Today (Friday, June 24) we went to into the city of Nairobi and did a little touristy-shopping. It was fun, but it was getting there that was exciting. We rode in a van to about half way there and then had lunch at a Javahouse. Ironic yes. And then we did public transportation until we got to the city. Now, the thing about Kenya is they don’t follow the idea that people have the right of way. If you cross the street, you better have enough time to cross because the cars will not stop for you. And that’s what we experienced. Once we got into the city, we did a little shopping for gifts and stuff. The guys are making dinner for us tonight, and I think it’s going to consist of fruit and marconi and cheese :)
This week has been tiring to me. I feel like there are days when my heart is just tired of repeating the message “Am I satisfied with where I am? Can I let go of my dreams and give it to the Lord?” On Wednesday, Caroline ( mother to the rescued women), Jacob and I went into some of the homes of those suffering in the Kibera. It was heart breaking at times. One women we visited was so tired. Her husband was no where to be found and she had two children to feed and clothe. Another was an old woman, close to 90 years old. But instead of breaking my heart in a sad way, she broke my heart in a spiritual way. Her name is Mary and she loves the Lord. Mary told me that she relies on the Lord for every single one of her needs. She knows that if she even thinks that she can do things without the Lord, she will fail. The Lord used Mary to show me how little my faith is. I don’t rely on the Lord for every single on of my needs. I don’t even rely on him for half of my needs. We only visited 4 homes, but I was exhausted. I think another reason I’m tired is I’m trying so hard to be the girl everyone wants to be friends with. It’s a terrible desire to want this. I start to listen to the lies that whisper terrible things about me, and why nobody would ever want to be my friend. And because I’m so weak, I listen, believe, and try to change it. Sometimes it doesn’t even cross my mind that Jesus wants to be my friend. Jesus wants to be my friend. And, all I can think about is whether I’m being paid enough attention. Why would anyone want to be my friend if they knew this was what I wanted? But, Jesus wants to be my friend. And more than that! He wants my heart to belong to him, and not to anyone else. He doesn’t want me to chase after guys because He knows they will let me down. He doesn’t want me to chase after friendships because He knows they will let me down. He doesn’t want me to chase after myself because He knows I’ll fail myself. He wants me. He has always wanted me.
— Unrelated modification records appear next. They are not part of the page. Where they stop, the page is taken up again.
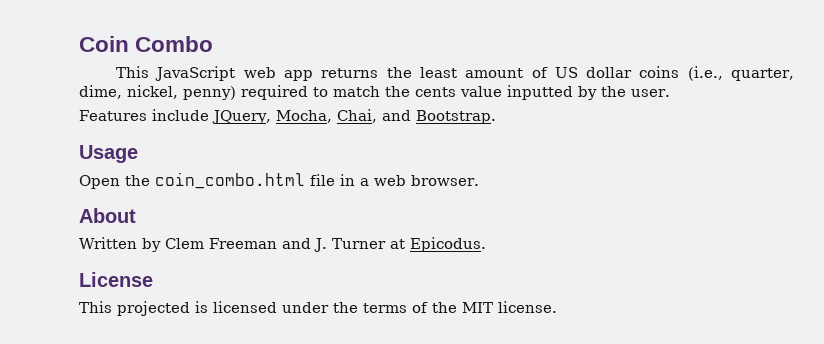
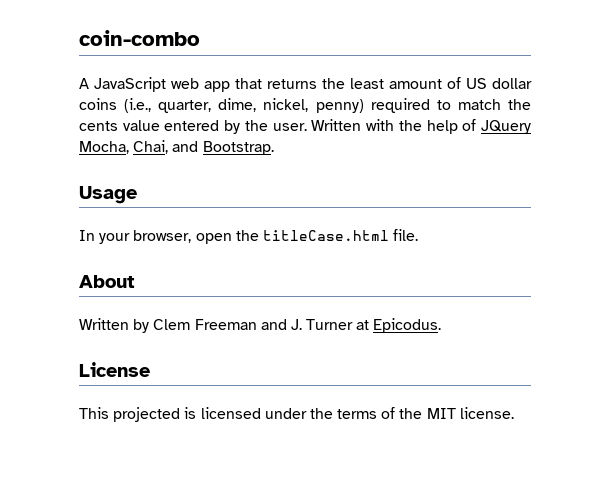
- Coin Combo
- This JavaScript web app returns the least amount of US dollar coins (i.e., quarter, dime, nickel, penny) required to match the cents value inputted by the user.
- Features include JQuery, Mocha, Chai, and Bootstrap.
+ coin-combo
+ A JavaScript web app that returns the least amount of US dollar coins (i.e., quarter, dime, nickel, penny) required to match the cents value entered by the user. Written with the help of JQuery Mocha, Chai, and Bootstrap.
- Open the coin_combo.html file in a web browser.
+ In your browser, open the titleCase.html file.

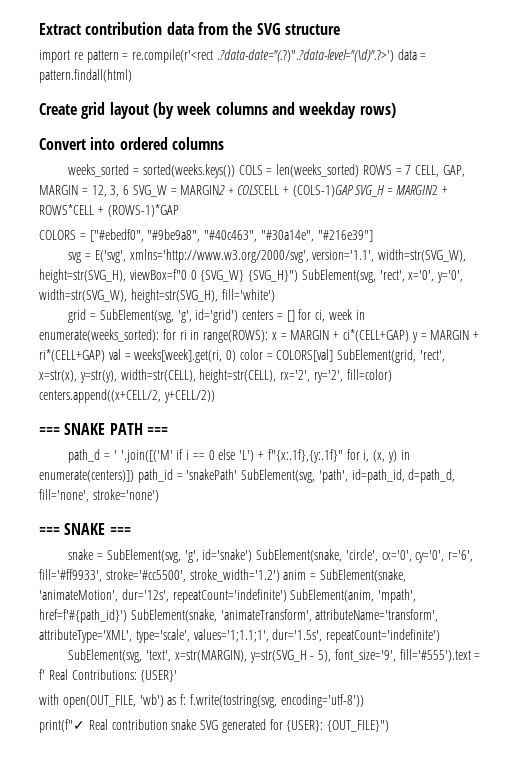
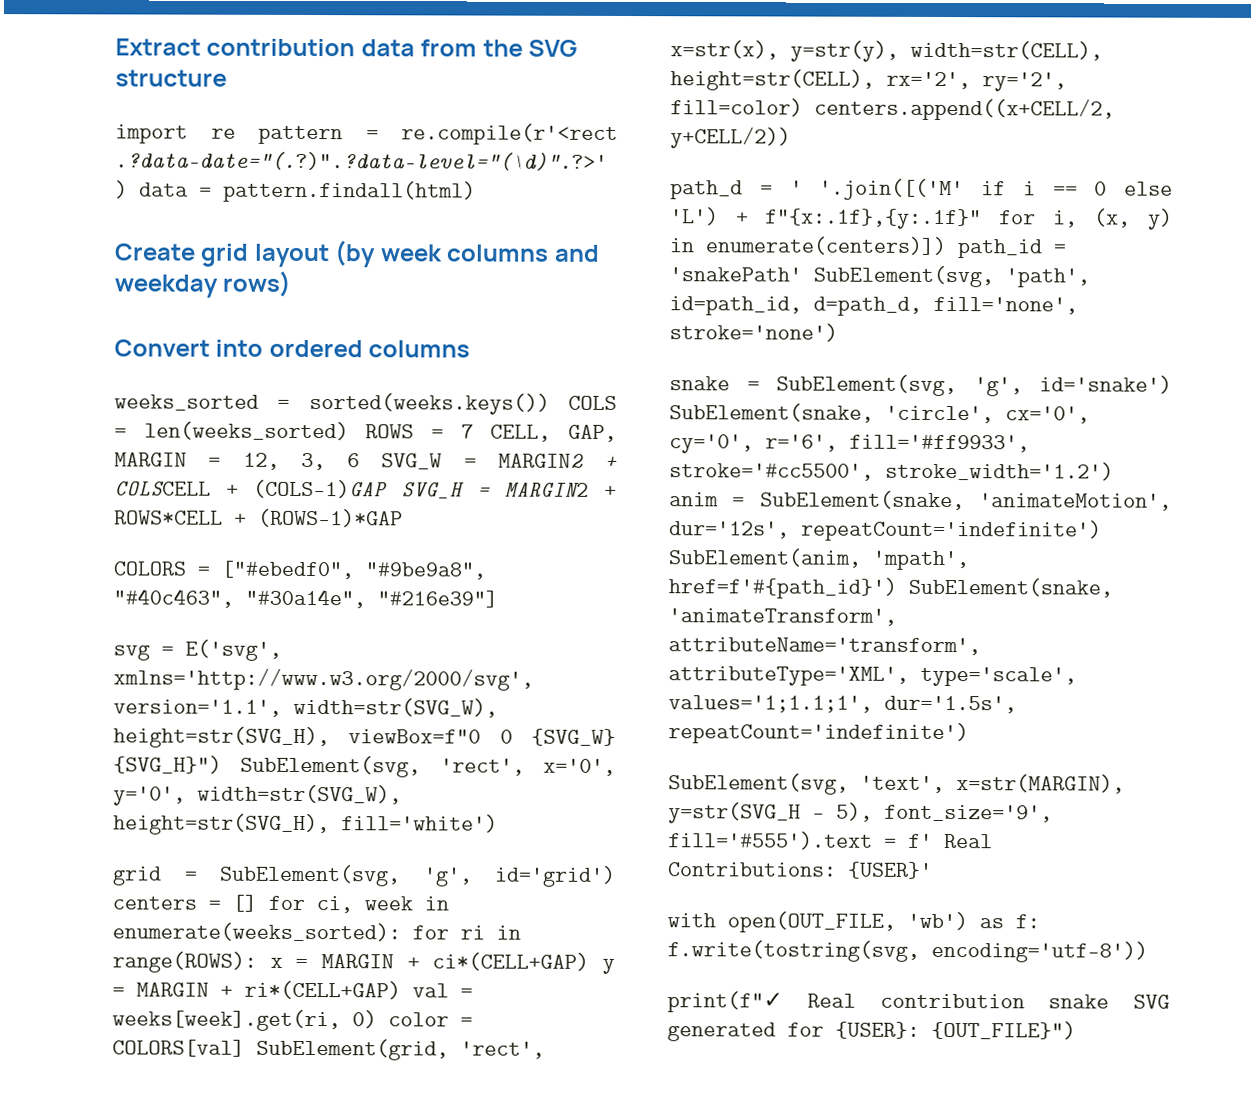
- === SNAKE PATH ===
- === SNAKE ===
Everyone knows that I am a romantic, cheesy kind of girl. In fact, the girls I’ve been living with here asked me what will I do once I’m married, because I’ll have lived the day I’ve been waiting my whole life for. I’m just that girl. And it’s bringing tears to my eyes to know that Jesus longs to be the person I’m desiring. He wants to fill that spot. He wants me to be comfortable in my singleness because He is here. My whole life has been a constant search for what will satisfy the craving my heart wants.
“O Love that will not let me go, I rest my weary soul in thee.”